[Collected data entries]

+ + + +

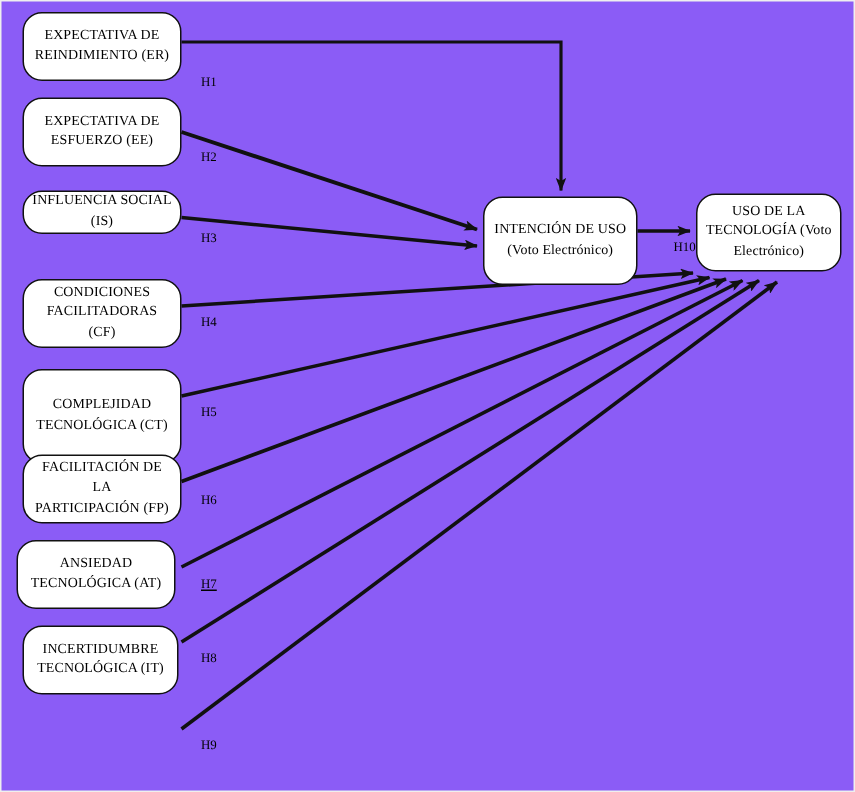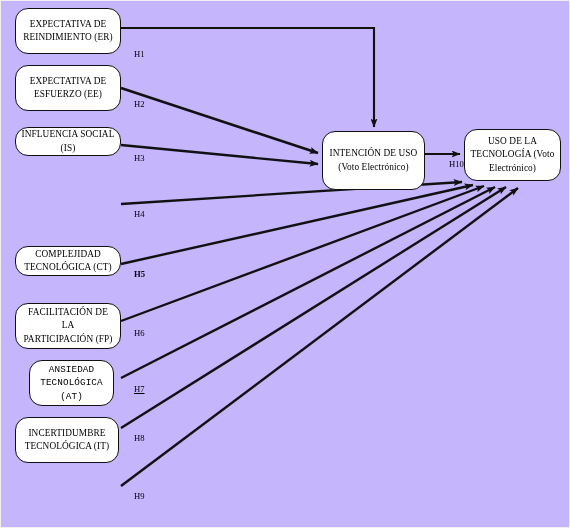--- a/index.html
+++ b/index.html
@@ -14,7 +14,7 @@
     position: relative;
     width: 570px;
     height: 528px;
-    background: #c4b5fd;
+    background: #8b5cf6;
     border: 1px solid #efefef;
     box-sizing: border-box;
     overflow: hidden;

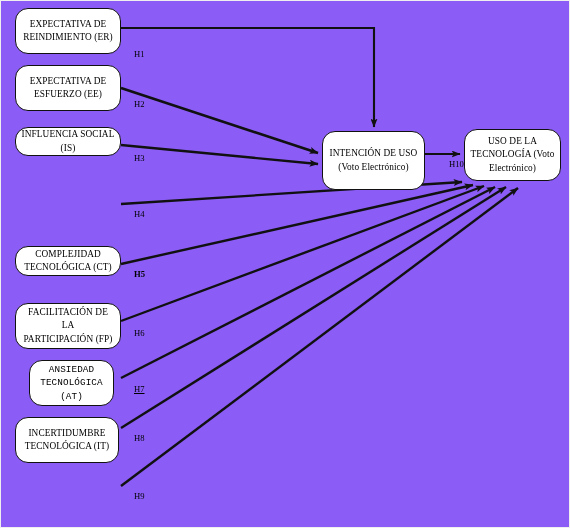--- a/index.html
+++ b/index.html
@@ -100,6 +100,9 @@
     <div class="node-label"><span>INFLUENCIA SOCIAL</span><br><span>(IS)</span></div>
   </div>
 
+  <div class="node" style="left:14px; top:185px; width:106px; height:46px;">
+    <div class="node-label"><span>CONDICIONES</span><br><span>FACILITADORAS (CF)</span></div>
+  </div>
 
   <div class="node" style="left:14px; top:245px; width:106px; height:30px;">
     <div class="node-label"><span>COMPLEJIDAD</span><br><span>TECNOLÓGICA (CT)</span></div>

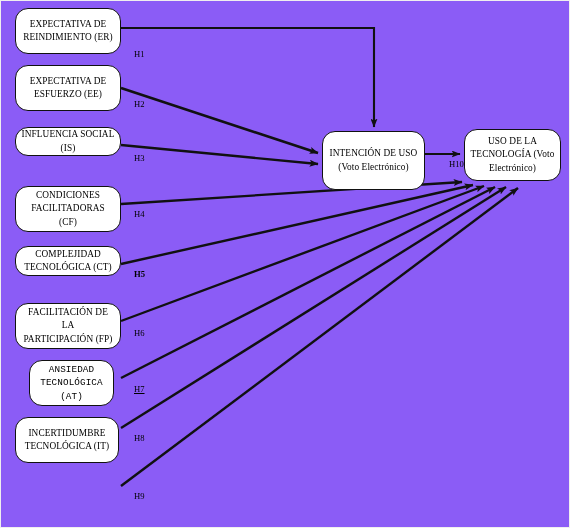--- a/index.html
+++ b/index.html
@@ -104,7 +104,7 @@
     <div class="node-label"><span>CONDICIONES</span><br><span>FACILITADORAS (CF)</span></div>
   </div>
 
-  <div class="node" style="left:14px; top:245px; width:106px; height:30px;">
+  <div class="node" style="left:14px; top:245px; width:106px; height:63px;">
     <div class="node-label"><span>COMPLEJIDAD</span><br><span>TECNOLÓGICA (CT)</span></div>
   </div>
 

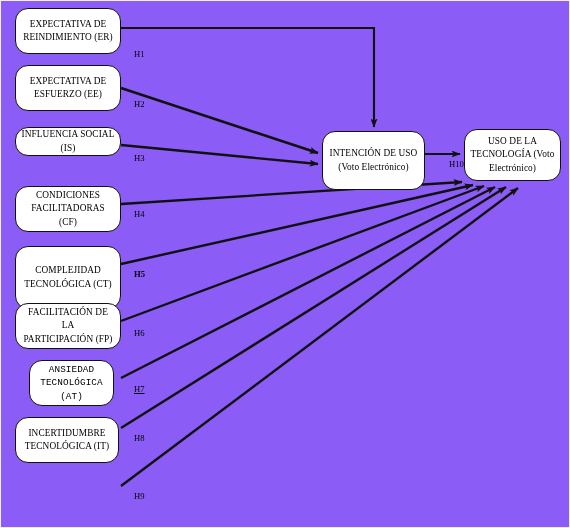--- a/index.html
+++ b/index.html
@@ -133,7 +133,7 @@
   <div class="edge-label" style="left:133px; top:98px;">H2</div>
   <div class="edge-label" style="left:133px; top:152px;">H3</div>
   <div class="edge-label" style="left:133px; top:208px;">H4</div>
-  <div class="edge-label" style="left:133px; top:268px;font-weight:bold;">H5</div>
+  <div class="edge-label" style="left:133px; top:268px;">H5</div>
   <div class="edge-label" style="left:133px; top:327px;">H6</div>
   <div class="edge-label" style="left:133px; top:383px;text-decoration:underline;">H7</div>
   <div class="edge-label" style="left:133px; top:432px;">H8</div>

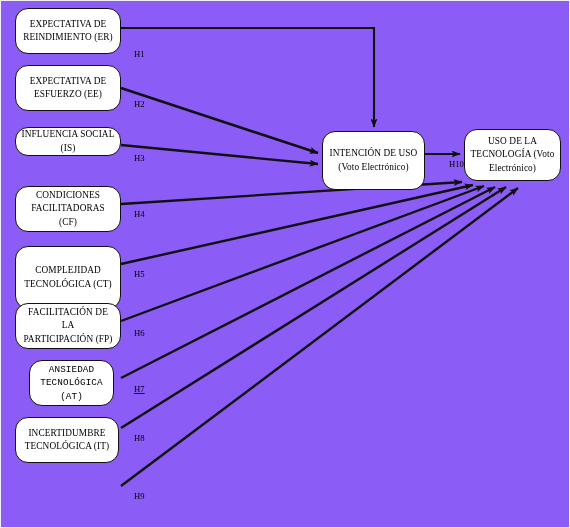--- a/index.html
+++ b/index.html
@@ -112,7 +112,7 @@
     <div class="node-label"><span>FACILITACIÓN DE LA</span><br><span>PARTICIPACIÓN (FP)</span></div>
   </div>
 
-  <div class="node" style="left:28px; top:359px; width:85px; height:46px;font-family:Liberation Mono, monospace;">
+  <div class="node" style="left:10px; top:359px; width:106px; height:46px;">
     <div class="node-label"><span>ANSIEDAD</span><br><span>TECNOLÓGICA (AT)</span></div>
   </div>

+ + + +

## Task item
Every line above that holds the word "edge" should be copied out.

## Result
   <div class="edge-label" style="left:133px; top:98px;">H2</div>
   <div class="edge-label" style="left:133px; top:152px;">H3</div>
   <div class="edge-label" style="left:133px; top:208px;">H4</div>
-  <div class="edge-label" style="left:133px; top:268px;font-weight:bold;">H5</div>
+  <div class="edge-label" style="left:133px; top:268px;">H5</div>
   <div class="edge-label" style="left:133px; top:327px;">H6</div>
   <div class="edge-label" style="left:133px; top:383px;text-decoration:underline;">H7</div>
   <div class="edge-label" style="left:133px; top:432px;">H8</div>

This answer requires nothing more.